This is completely normal and not a quality issue.

Yes, I know a little. I've seen Bokeh in the past, but I haven't seen such intention in past images of Bokeh applied photos. I might add that the other flower and parts are fine, it's just this area.

Quick question.

For how long will you be looking at this image? Surely when working/using your PC you don't see your wallpaper for 90-95% of the time.

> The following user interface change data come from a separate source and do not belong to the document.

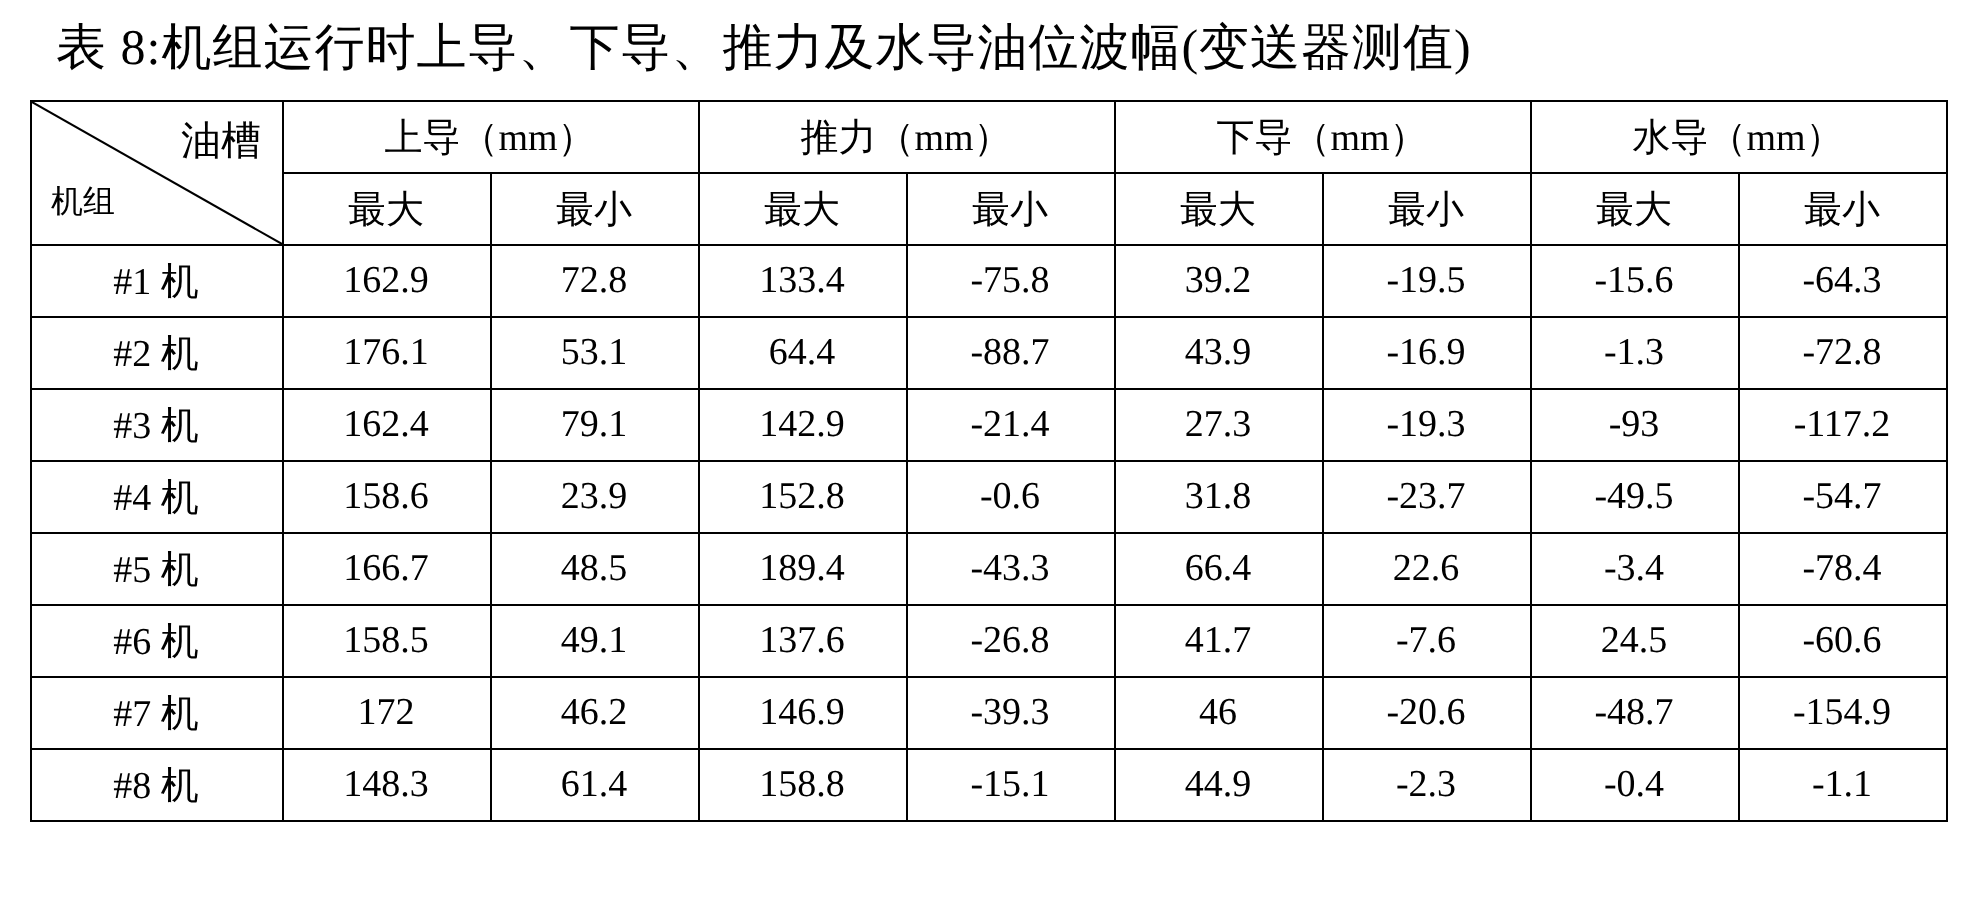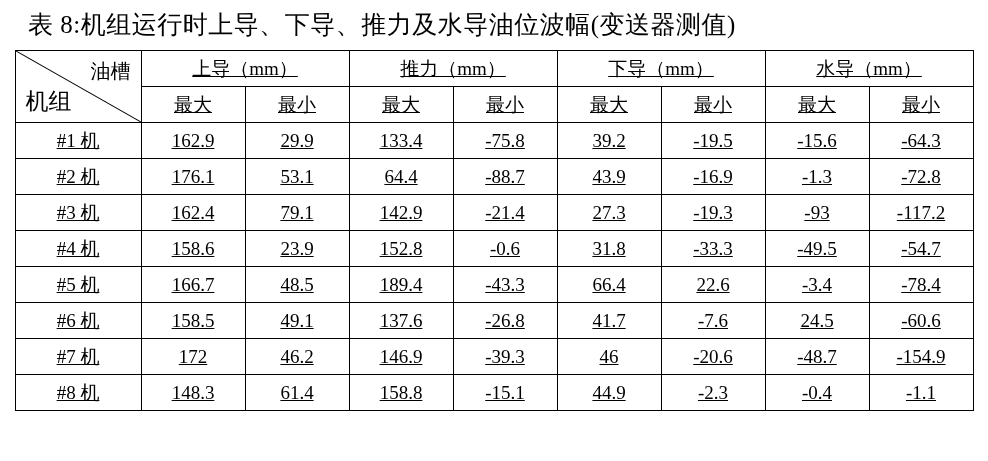"油槽" table.data { text-decoration: underline -> none }
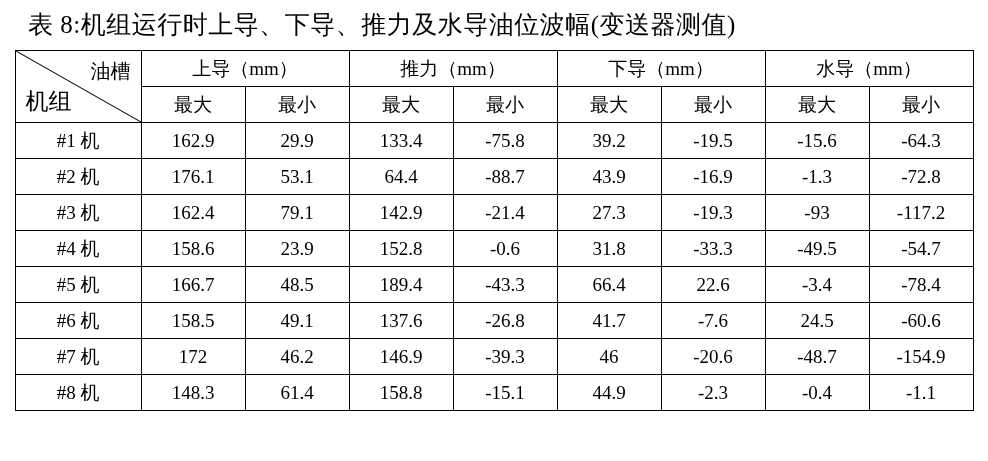"机组" .corner .lbl-bot { font-size: 23px -> 16px }
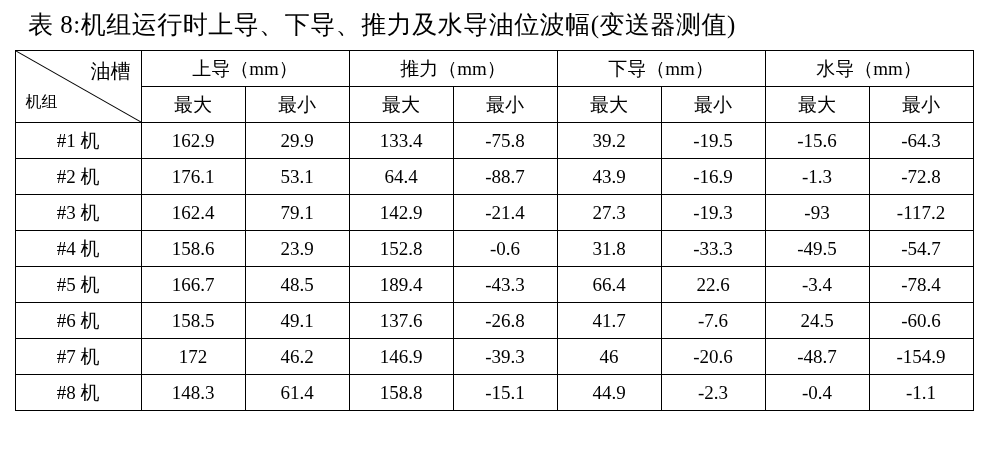"29.9" td.num { text: 29.9 -> 72.8 }
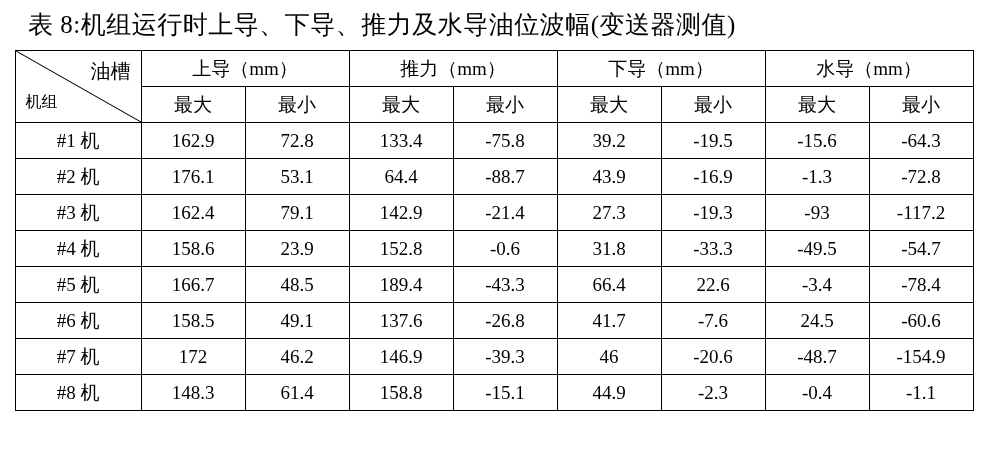"-33.3" td.num { text: -33.3 -> -23.7 }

Depends, I know I can just change the wallpaper. I was just glancing at it yesterday and thought it looked a little off. I'm very nit picky :p

Depends, I know I can just change the wallpaper. I was just glancing at it yesterday and thought it looked a little off. I'm very nit picky :p

Well, I suggest you stop picking at your nits and get some work done :D

I agree, the default wallpapers for Windows 8 are low quality. For starters they're all 1920x1200 (or the corresponding multi-monitor equivalent), so they look even worse when stretched to 2560x1600; they're also JPG rather than a lossless format like PNG. More importantly, they're all overly artistic and utilise excessive amounts of blur.

Personally I have a membership with Vladstudio because I love the wallpapers he has there - everything from cartoons to photos. I know wallpapers are very subjective but the problem with Windows 8 is that the included wallpapers are all very similar in style and objectively bad quality due being low-resolution JPG files.

How so? It looks to make like an intentional use of single focus photography.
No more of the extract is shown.